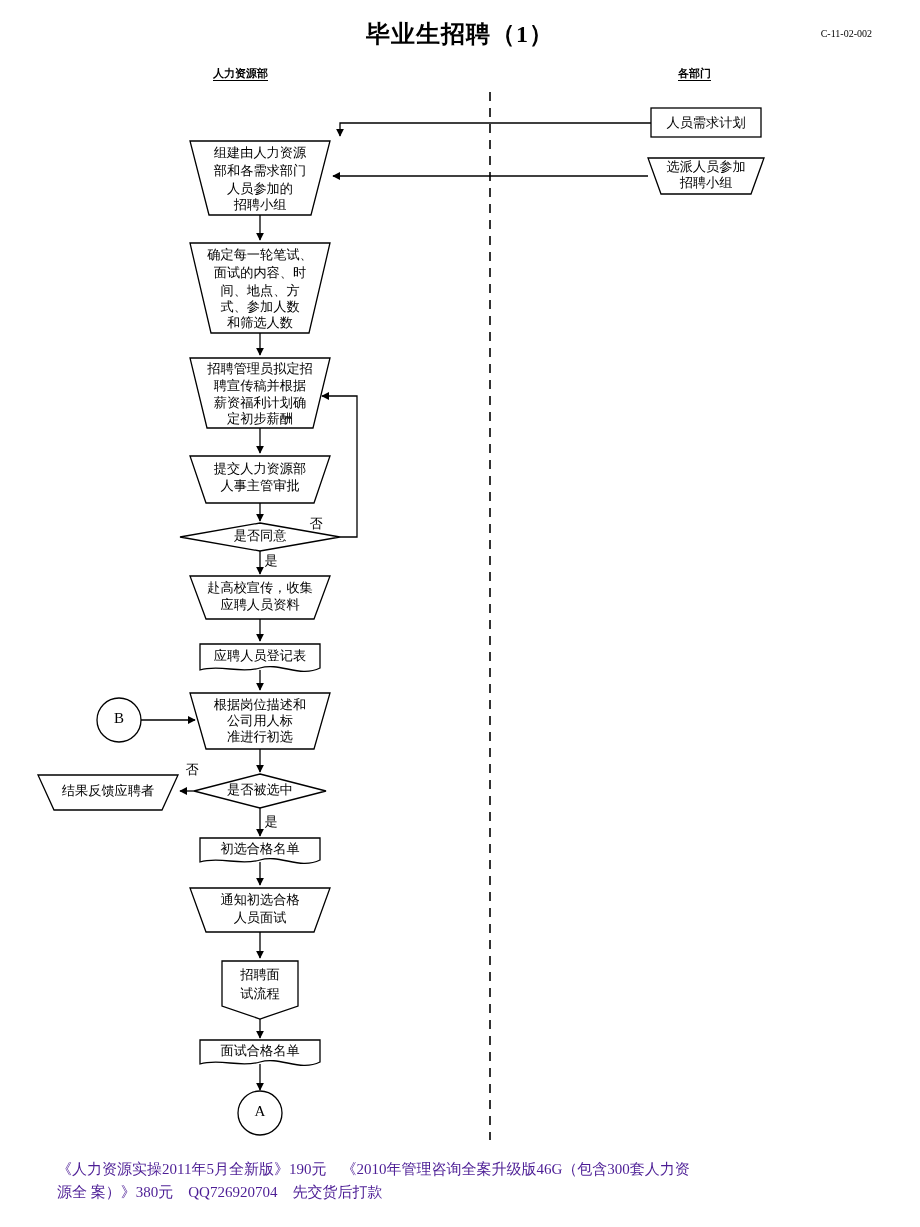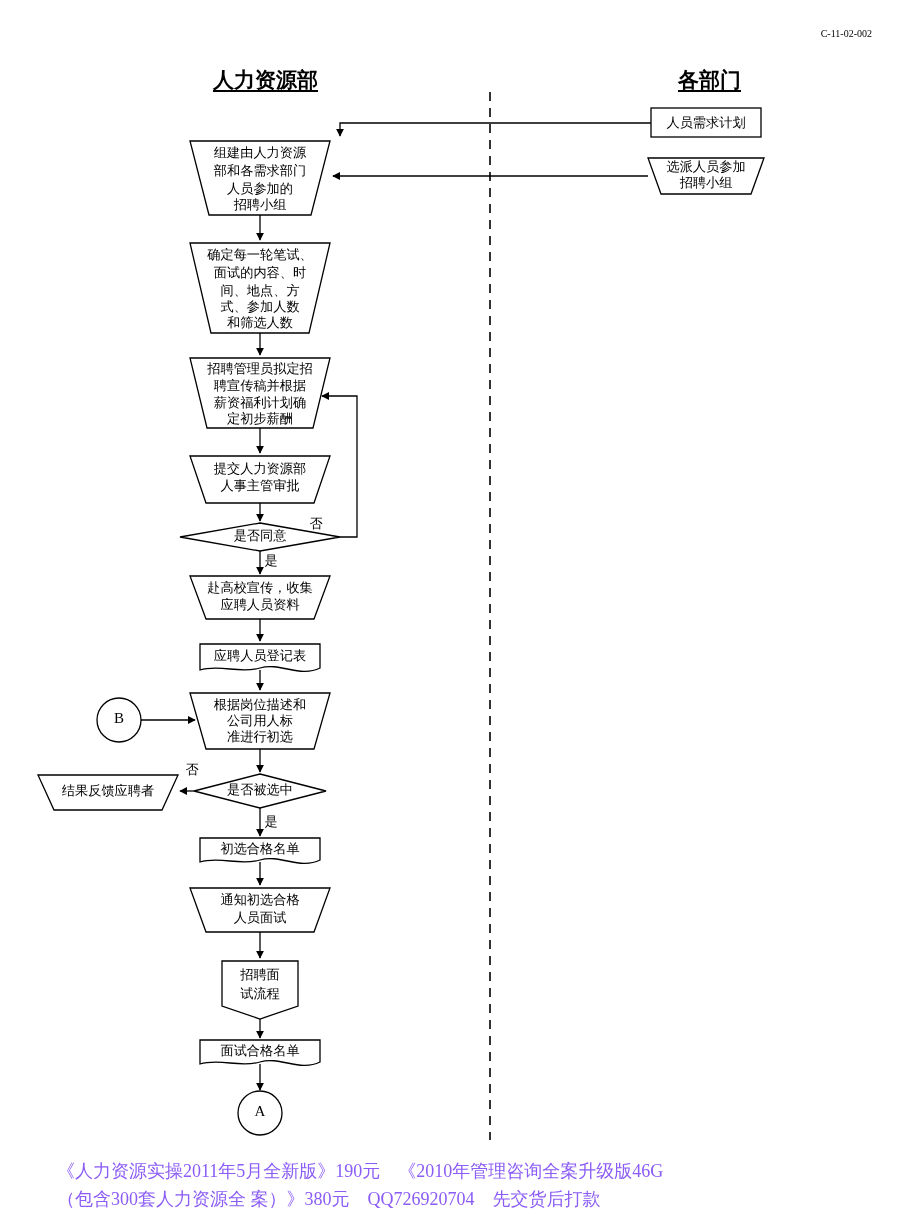--- a/index.html
+++ b/index.html
@@ -109,6 +109,7 @@
 
 <div id="page">
 
+  <div class="doc-title">毕业生招聘（1）</div>
   <div class="doc-code">C-11-02-002</div>
 
   <div class="col-head left">人力资源部</div>

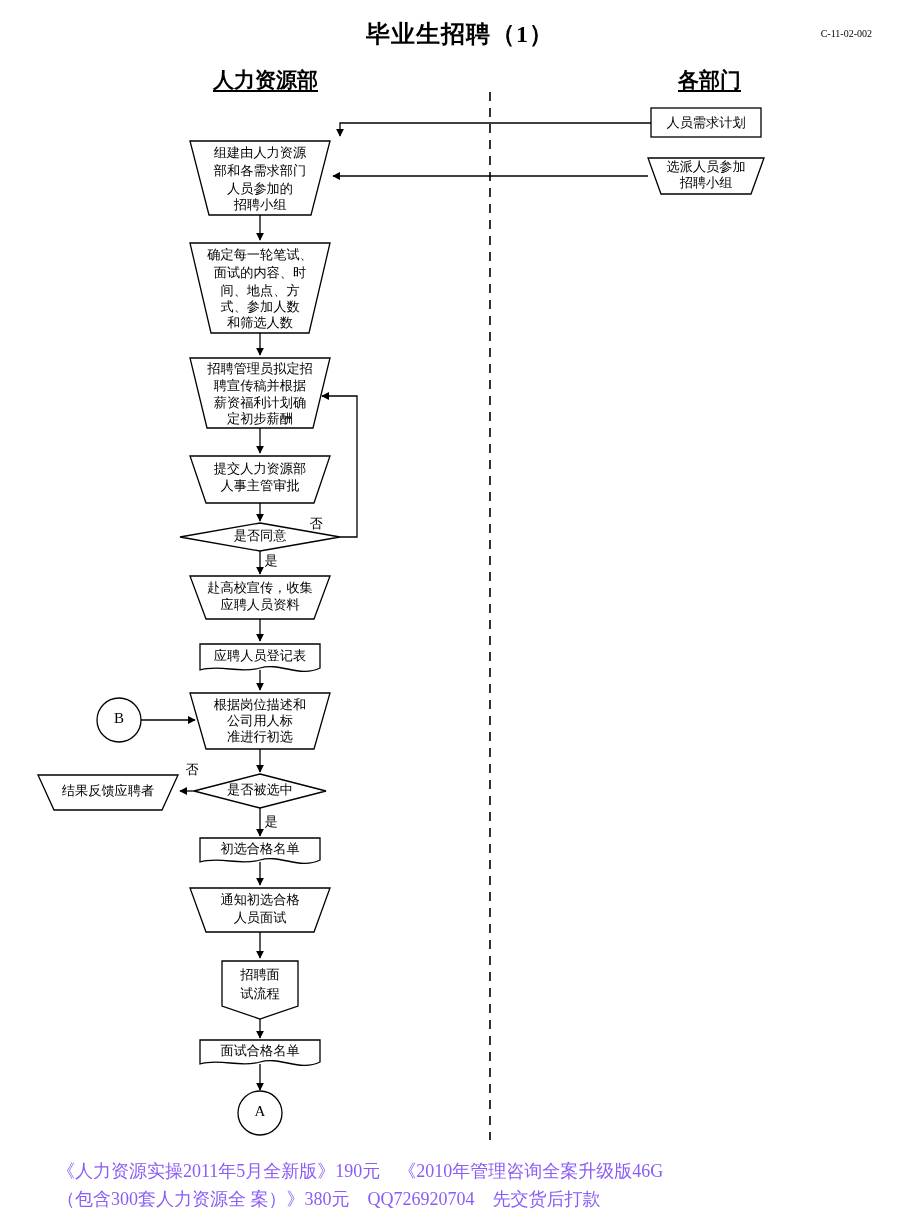--- a/index.html
+++ b/index.html
@@ -41,7 +41,7 @@
   .col-head {
     position: absolute;
     top: 66px;
-    font-size: 21px;
+    font-size: 11px;
     font-weight: bold;
     text-decoration: underline;
     text-underline-offset: 3px;

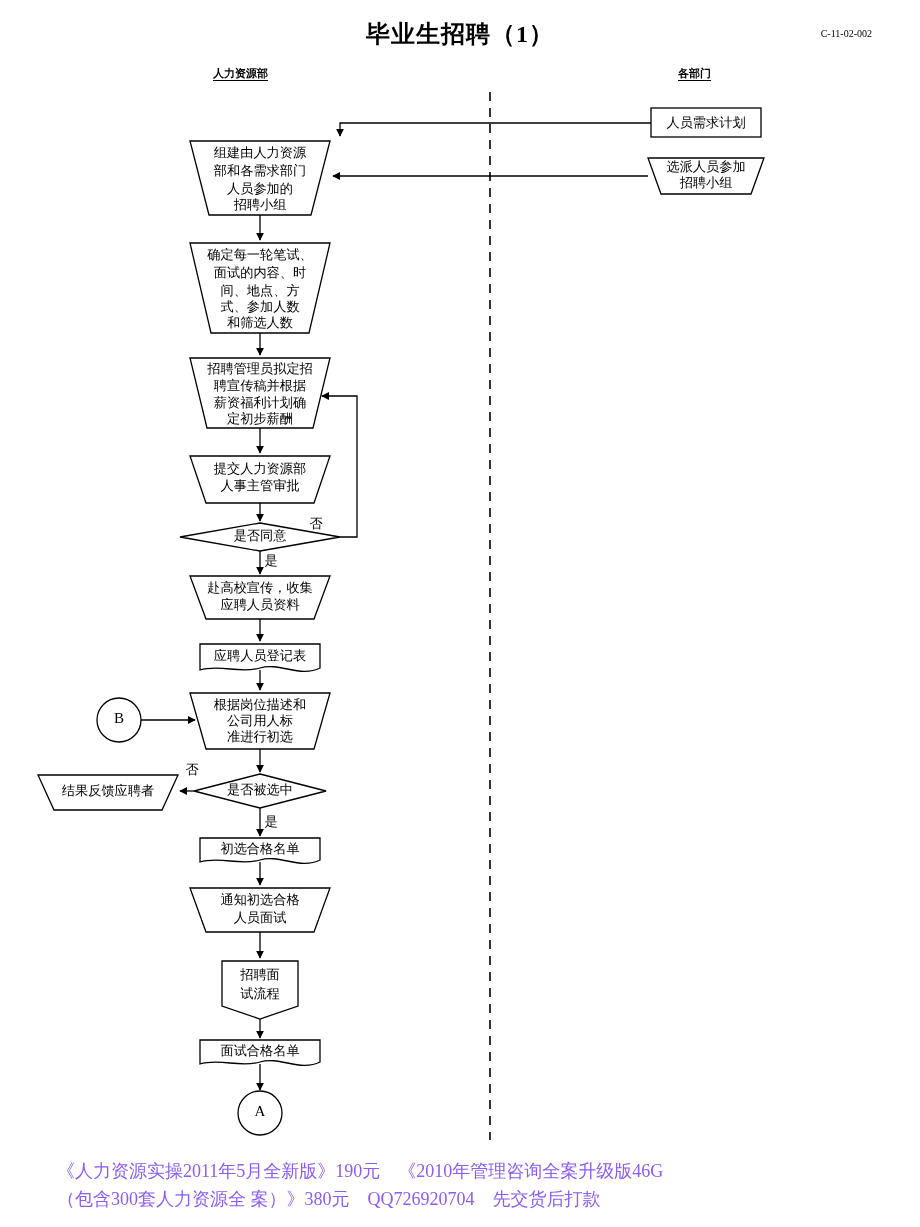--- a/index.html
+++ b/index.html
@@ -54,9 +54,9 @@
     left: 57px;
     top: 1158px;
     width: 640px;
-    font-size: 18px;
+    font-size: 15px;
     line-height: 1.55;
-    color: #8b5cf6;
+    color: #4c1d95;
     font-family: "Liberation Serif", "DejaVu Serif", serif;
   }
   svg.flow {

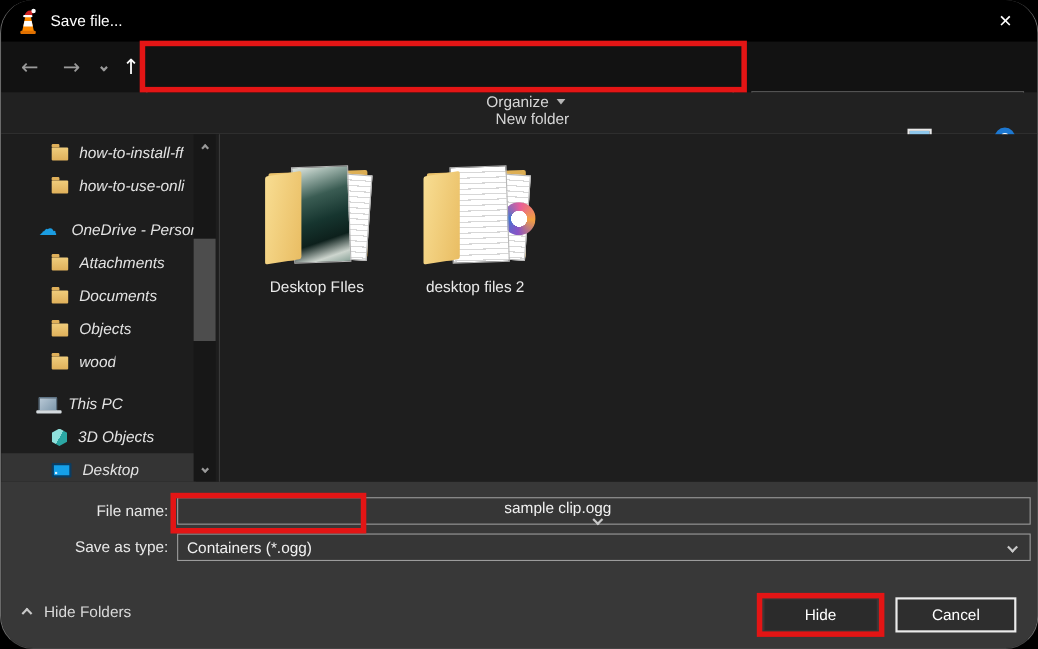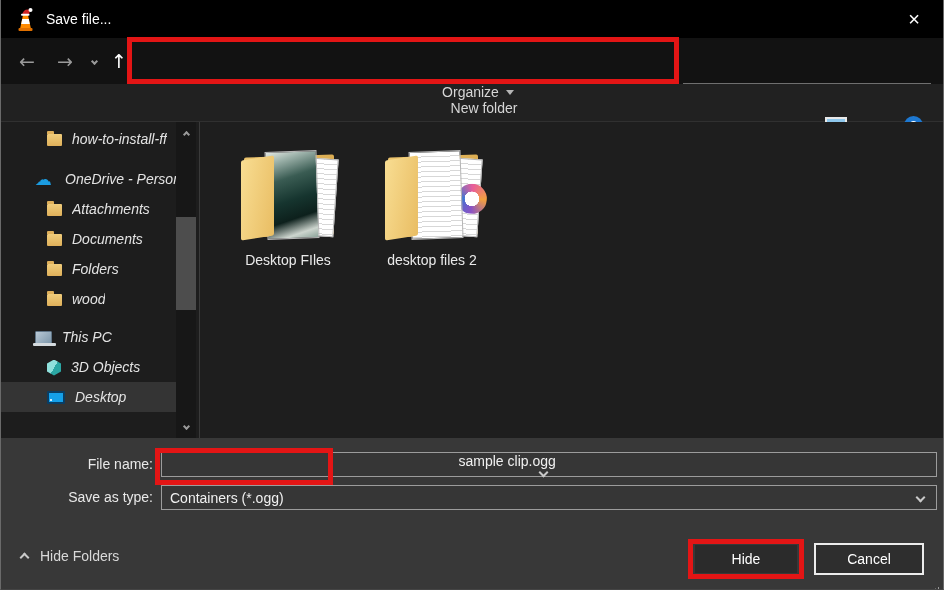--- a/index.html
+++ b/index.html
@@ -8,7 +8,7 @@
   .window {
     position:relative; width:944px; height:590px; overflow:hidden;
     background:#1e1e1e; color:#e6e6e6; font-size:14px;
-    border-left:1px solid #6a6a6a; border-right:1px solid #6a6a6a; border-bottom:1px solid #444;
+    border-left:1px solid #6a6a6a; border-right:1px solid #6a6a6a; border-bottom:1px solid #444;border-radius:30px;
   }
   
   .titlebar { position:absolute; left:0; top:0; width:100%; height:38px; background:#000; display:flex; align-items:center; }

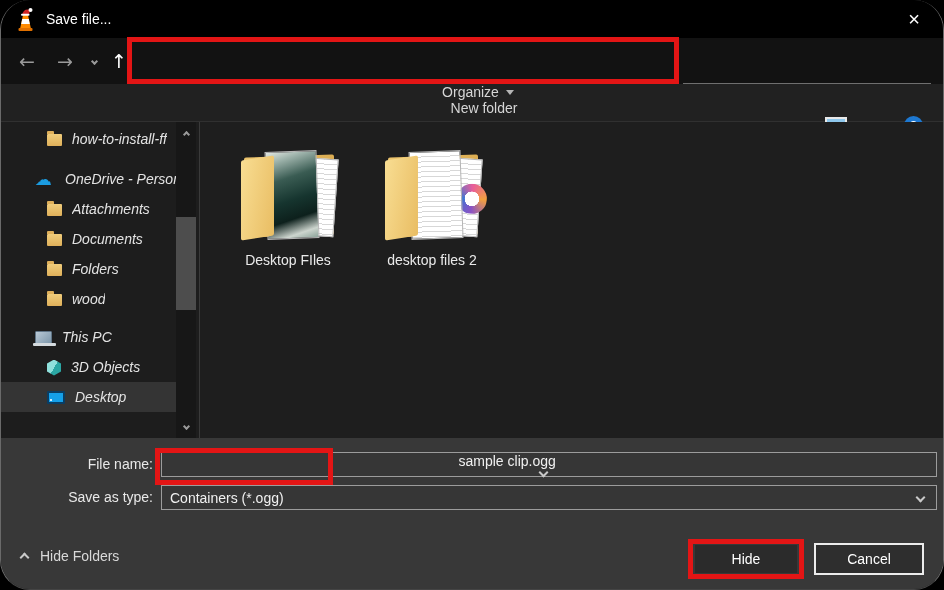--- a/index.html
+++ b/index.html
@@ -193,6 +193,10 @@
             <span class="sb-ic ic-folder"></span>
             <span class="sb-label">how-to-install-ff</span>
           </div>
+          <div class="sb-row indent2">
+            <span class="sb-ic ic-folder"></span>
+            <span class="sb-label">how-to-use-onli</span>
+          </div>
           <div class="sb-row indent1 gap">
             <span class="sb-ic ic-cloud">☁</span>
             <span class="sb-label">OneDrive - Person</span>

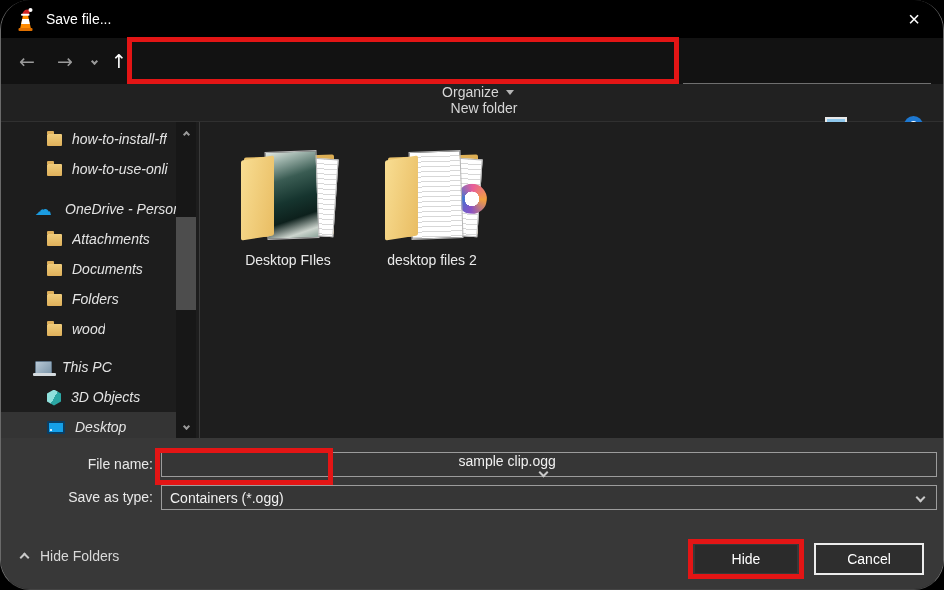--- a/index.html
+++ b/index.html
@@ -211,7 +211,7 @@
           </div>
           <div class="sb-row indent2">
             <span class="sb-ic ic-folder"></span>
-            <span class="sb-label">Folders</span>
+            <span class="sb-label">Objects</span>
           </div>
           <div class="sb-row indent2">
             <span class="sb-ic ic-folder"></span>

—————

Omit all pictures while transcribing the entries verbatim.

--- a/index.html
+++ b/index.html
@@ -109,6 +109,7 @@
 
 <div id="page">
 
+  <div class="doc-title">毕业生招聘（1）</div>
   <div class="doc-code">C-11-02-002</div>
 
   <div class="col-head left">人力资源部</div>

--- a/index.html
+++ b/index.html
@@ -41,7 +41,7 @@
   .col-head {
     position: absolute;
     top: 66px;
-    font-size: 21px;
+    font-size: 11px;
     font-weight: bold;
     text-decoration: underline;
     text-underline-offset: 3px;

--- a/index.html
+++ b/index.html
@@ -54,9 +54,9 @@
     left: 57px;
     top: 1158px;
     width: 640px;
-    font-size: 18px;
+    font-size: 15px;
     line-height: 1.55;
-    color: #8b5cf6;
+    color: #4c1d95;
     font-family: "Liberation Serif", "DejaVu Serif", serif;
   }
   svg.flow {

--- a/index.html
+++ b/index.html
@@ -8,7 +8,7 @@
   .window {
     position:relative; width:944px; height:590px; overflow:hidden;
     background:#1e1e1e; color:#e6e6e6; font-size:14px;
-    border-left:1px solid #6a6a6a; border-right:1px solid #6a6a6a; border-bottom:1px solid #444;
+    border-left:1px solid #6a6a6a; border-right:1px solid #6a6a6a; border-bottom:1px solid #444;border-radius:30px;
   }
   
   .titlebar { position:absolute; left:0; top:0; width:100%; height:38px; background:#000; display:flex; align-items:center; }

--- a/index.html
+++ b/index.html
@@ -193,6 +193,10 @@
             <span class="sb-ic ic-folder"></span>
             <span class="sb-label">how-to-install-ff</span>
           </div>
+          <div class="sb-row indent2">
+            <span class="sb-ic ic-folder"></span>
+            <span class="sb-label">how-to-use-onli</span>
+          </div>
           <div class="sb-row indent1 gap">
             <span class="sb-ic ic-cloud">☁</span>
             <span class="sb-label">OneDrive - Person</span>

--- a/index.html
+++ b/index.html
@@ -211,7 +211,7 @@
           </div>
           <div class="sb-row indent2">
             <span class="sb-ic ic-folder"></span>
-            <span class="sb-label">Folders</span>
+            <span class="sb-label">Objects</span>
           </div>
           <div class="sb-row indent2">
             <span class="sb-ic ic-folder"></span>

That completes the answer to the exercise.